▸ Work required: The response should repeat word for word every line below from the one with "margin-left: 40px ->" to the one with "margin-top: 4px ->", inclusive, and nothing else; leave pictures out.

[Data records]
__________

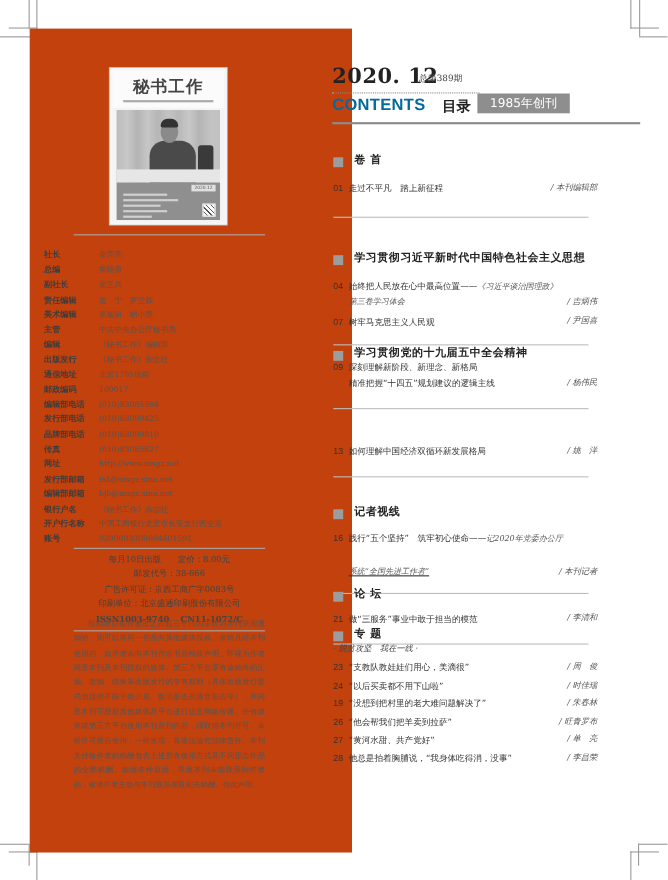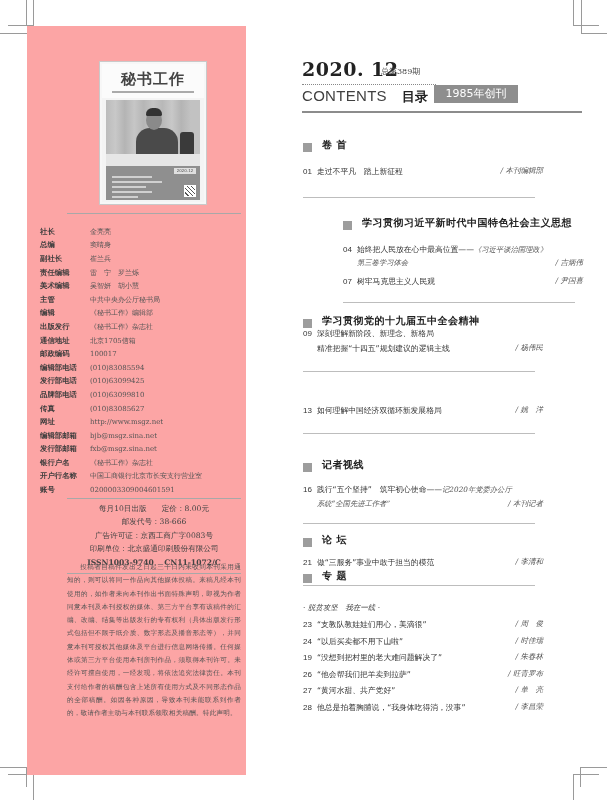"秘书工作" .left-panel { background: #fca5a5 -> #c2410c; width: 219px -> 293px }
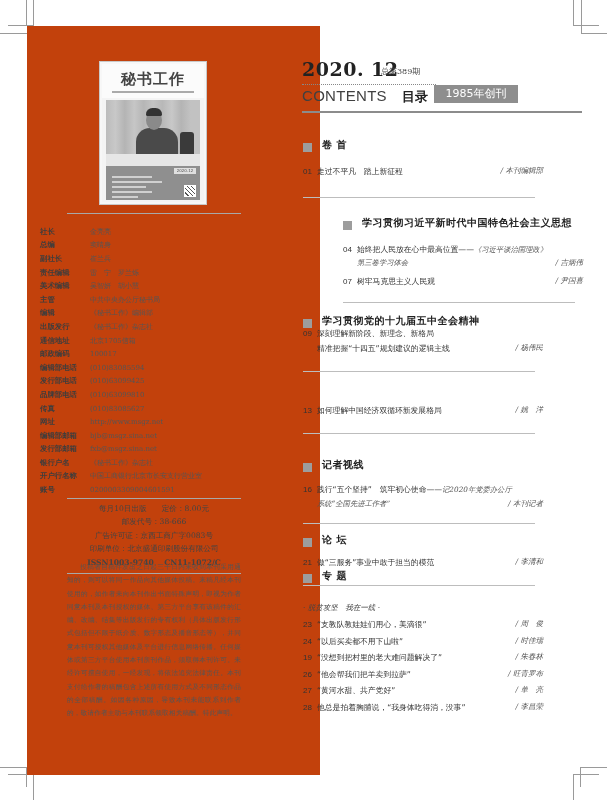"CONTENTS" .contents-title { color: #404040 -> #0369a1; font-weight: normal -> bold }
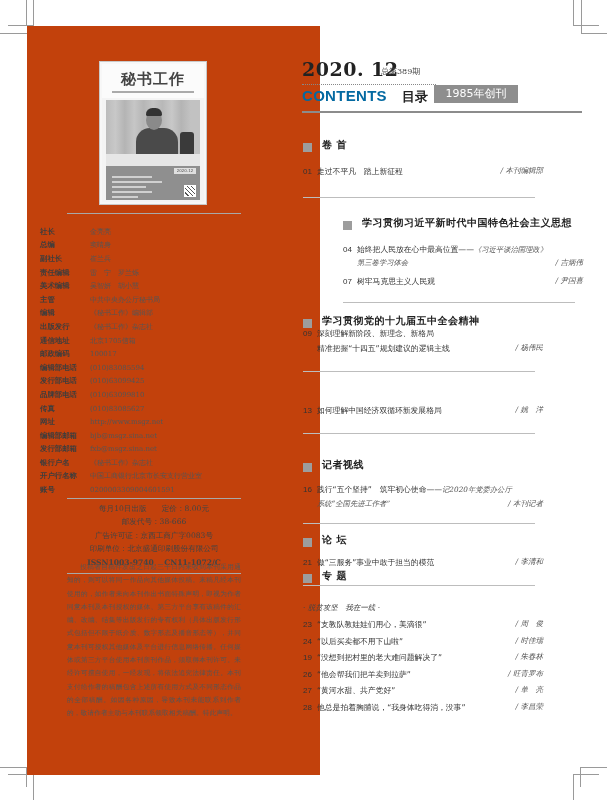"学习贯彻习近平新时代中国特色社会主义思想" div.toc { margin-left: 40px -> none; top: 214px -> 225px }
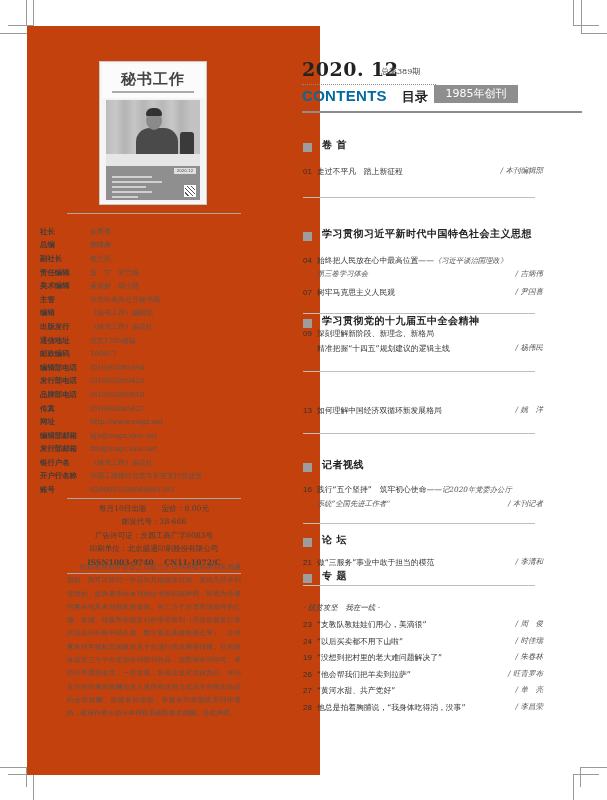"编辑部邮箱" div.info-row { order: before "发行部邮箱" -> after "发行部邮箱" }
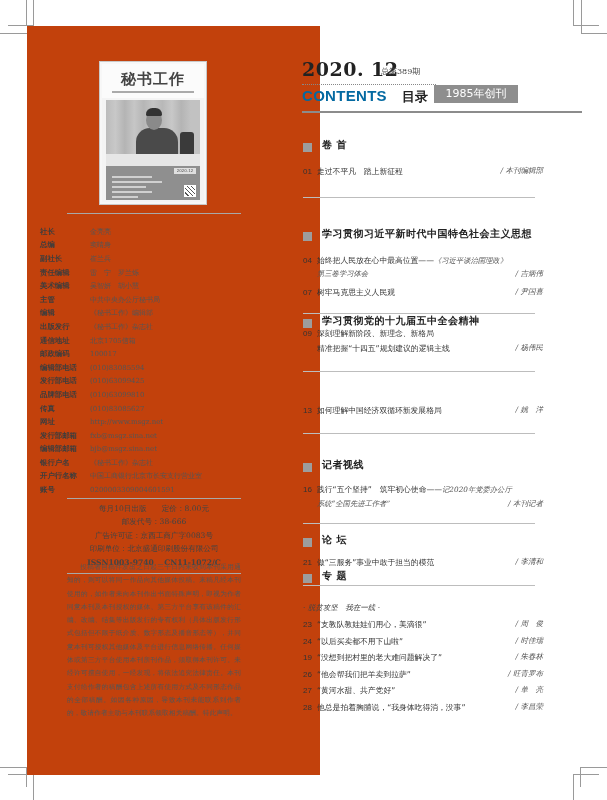"系统“全国先进工作者”" div.line2 { margin-top: 4px -> 20px; text-decoration: none -> underline }
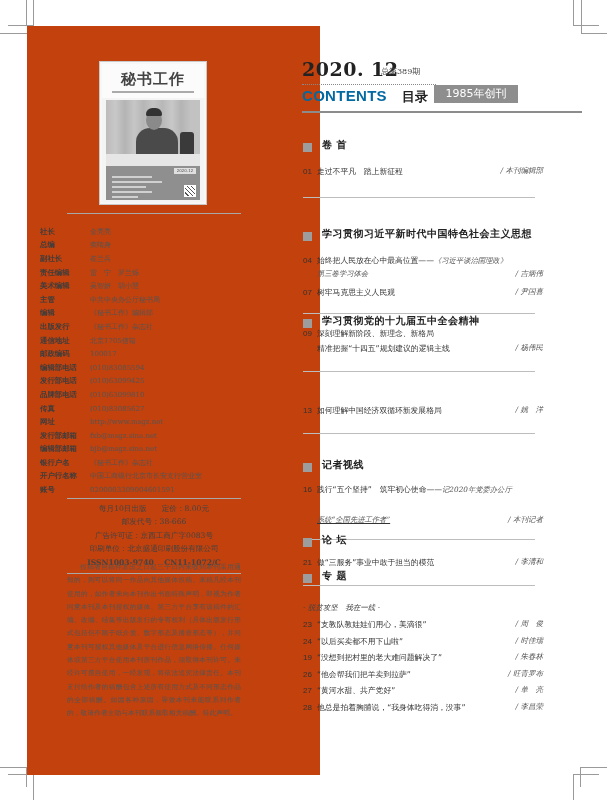"· 脱贫攻坚 我在一线 ·" div.column-tag { margin-top: 20px -> 2px }
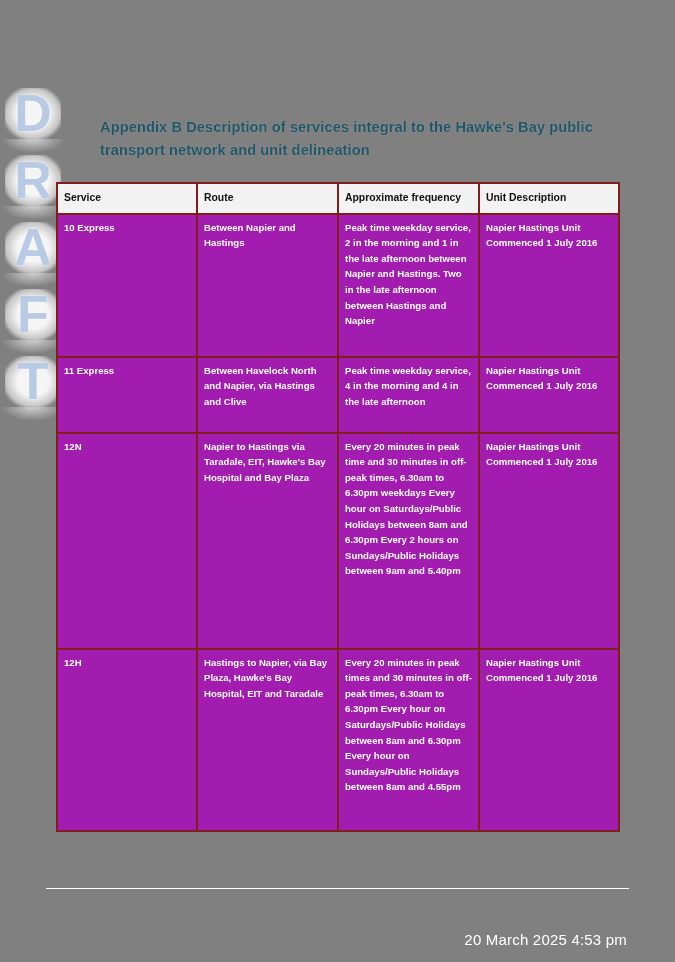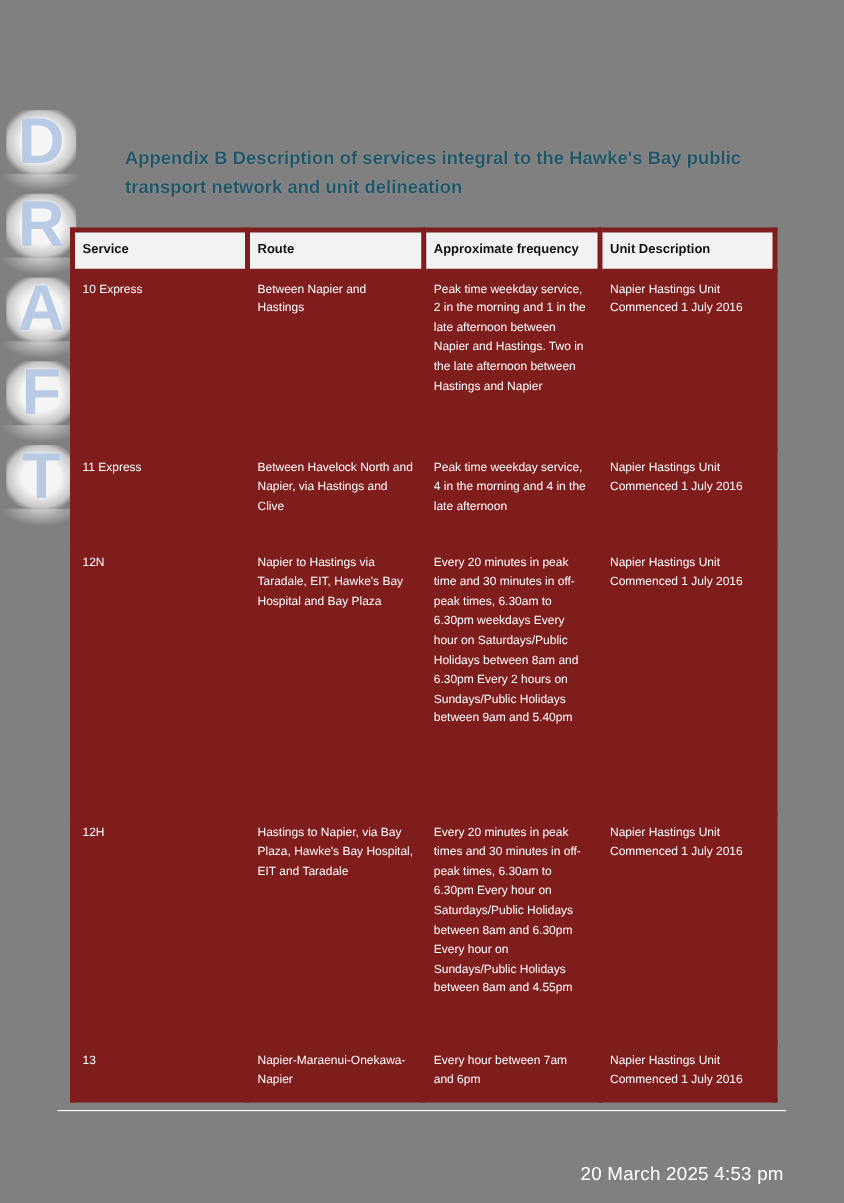"Service" #services-table th, #services-table td { border: 4px solid #7f1d1d -> 2px solid #7f1d1d }
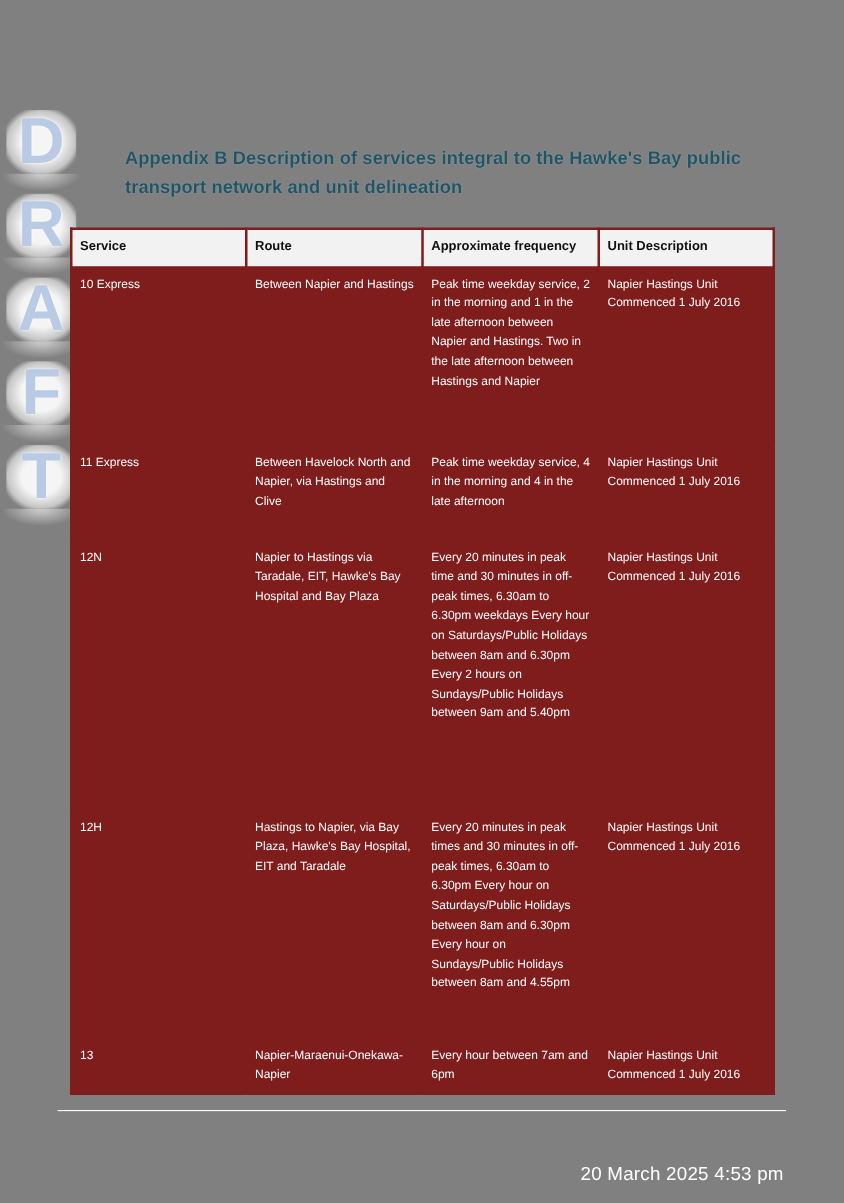"10 Express" #services-table tbody td { background: #7f1d1d -> #a21caf; font-weight: 400 -> 700 }
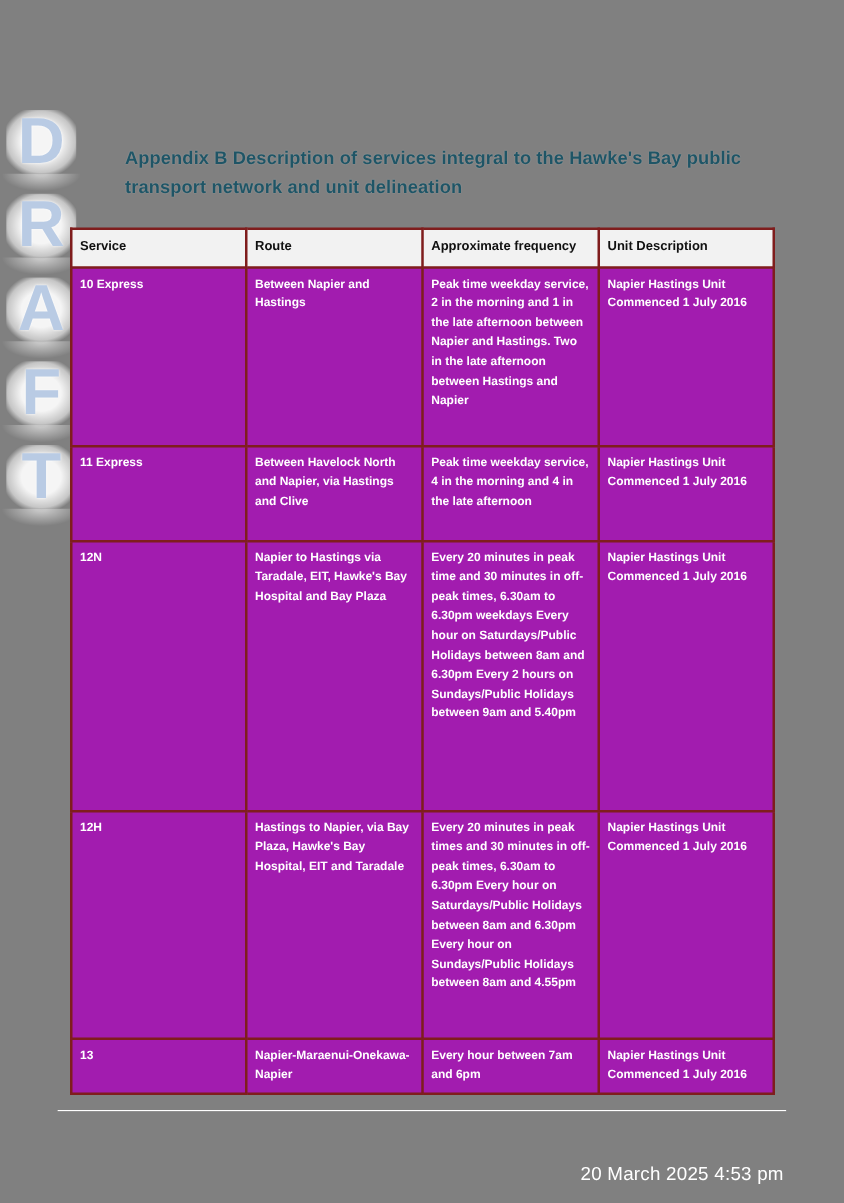"13" tr.r4 { html: <tr> <td>13</td> <td>Napier-Maraenui-Onekawa-Napier</td> <td>Every hour between 7am and 6pm</td> <td>Napier Hastings Unit Commenced 1 July 2016</td> </tr> -> none }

__________

▸ Answer area:
"学习贯彻习近平新时代中国特色社会主义思想" div.toc { margin-left: 40px -> none; top: 214px -> 225px }
"编辑部邮箱" div.info-row { order: before "发行部邮箱" -> after "发行部邮箱" }
"系统“全国先进工作者”" div.line2 { margin-top: 4px -> 20px; text-decoration: none -> underline }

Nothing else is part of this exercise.